## What you have to do
Give the number of lines in the material below that include "btxt", and write nothing else.

## Provided entries
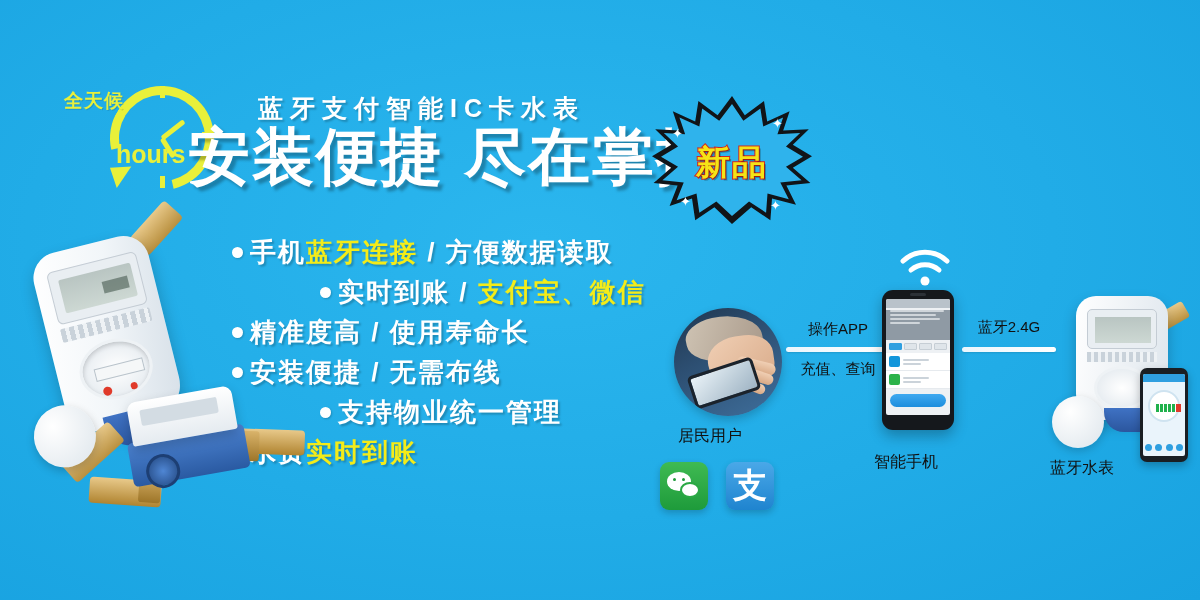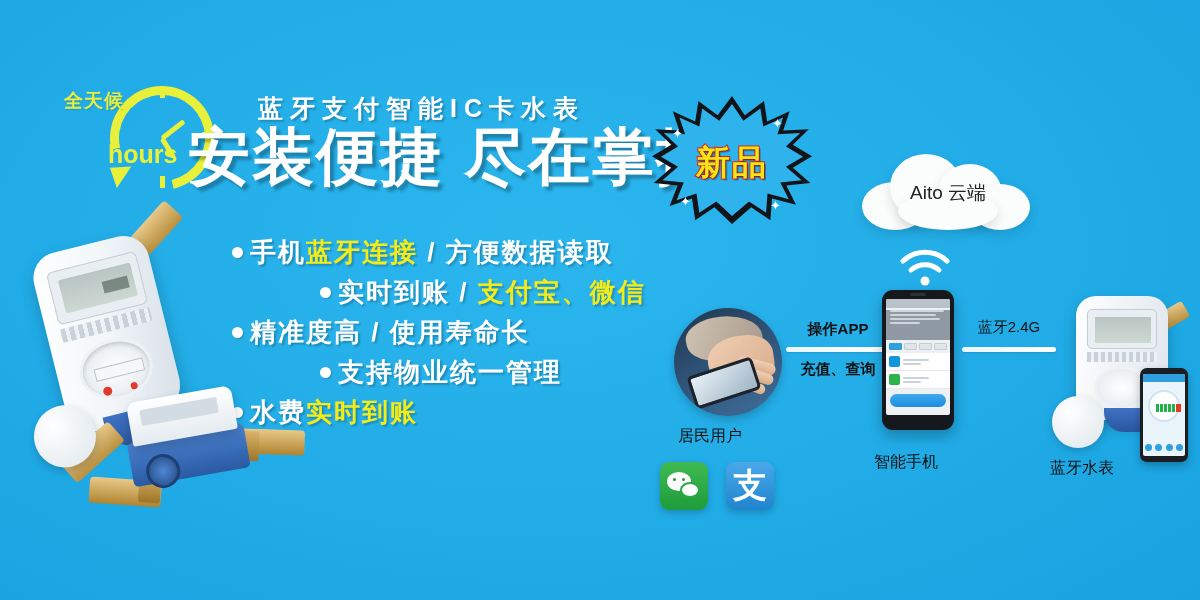--- a/index.html
+++ b/index.html
@@ -49,7 +49,7 @@
     line-height: 1; letter-spacing: -2px;
   }
   .badge24 .hours {
-    position: absolute; left: 56px; top: 58px;
+    position: absolute; left: 64px; top: 58px;
     font-size: 25px; font-weight: bold; color: #e9f03a; line-height: 1;
   }
 

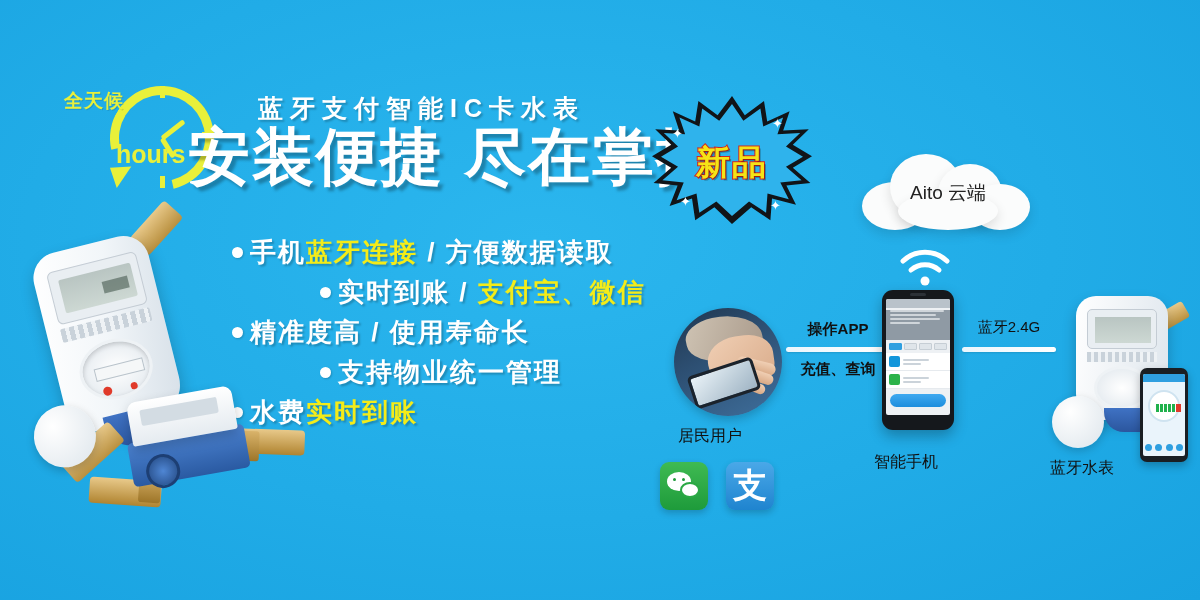--- a/index.html
+++ b/index.html
@@ -432,14 +432,6 @@
     <div class="knob"></div>
   </div>
 
-  <div class="cloud">
-    <div class="cb c1"></div>
-    <div class="cb c2"></div>
-    <div class="cb c3"></div>
-    <div class="cb c4"></div>
-    <div class="cb c5"></div>
-    <div class="ctext">Aito 云端</div>
-  </div>
 
   <div class="wifi">
     <svg viewBox="0 0 54 40" width="54" height="40">

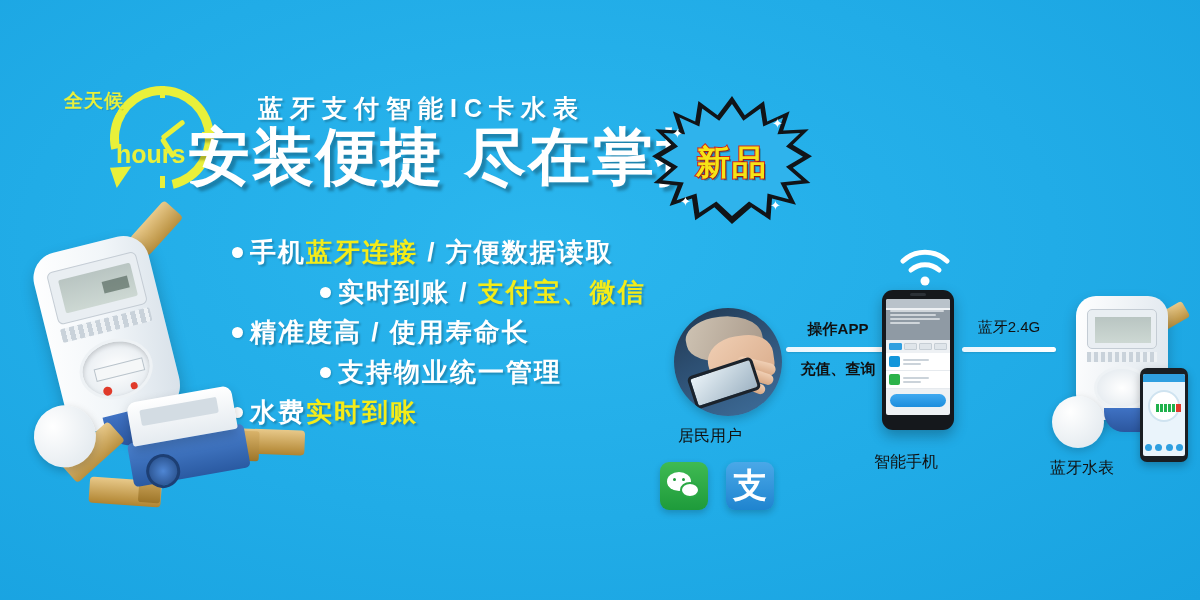--- a/index.html
+++ b/index.html
@@ -325,7 +325,7 @@
                border-radius: 3px; box-shadow: 0 1px 2px rgba(0,0,0,.12); }
   .conn .lab { font-size: 15px; color: #111; white-space: nowrap; text-align: center; }
   .connA { left: 786px; top: 320px; width: 104px; }
-  .connA .lab { font-weight: bold; }
+  .connA .lab { font-weight: normal; }
   .connB { left: 962px; top: 318px; width: 94px; }
 
   

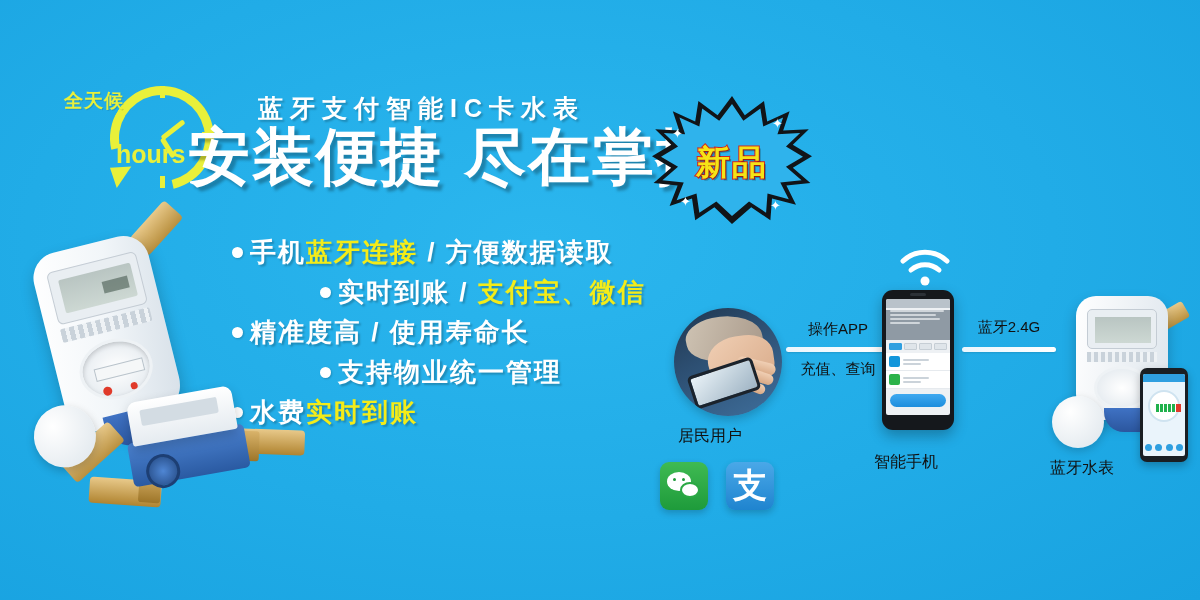--- a/index.html
+++ b/index.html
@@ -394,6 +394,10 @@
       <span class="dot"></span>
       <span class="btxt"><span>精准度高 / 使用寿命长</span><span class="hl"></span><span></span></span>
     </div>
+    <div class="bline">
+      <span class="dot"></span>
+      <span class="btxt"><span>安装便捷 / 无需布线</span><span class="hl"></span><span></span></span>
+    </div>
     <div class="bline ind">
       <span class="dot"></span>
       <span class="btxt"><span>支持物业统一管理</span><span class="hl"></span><span></span></span>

## Task response
3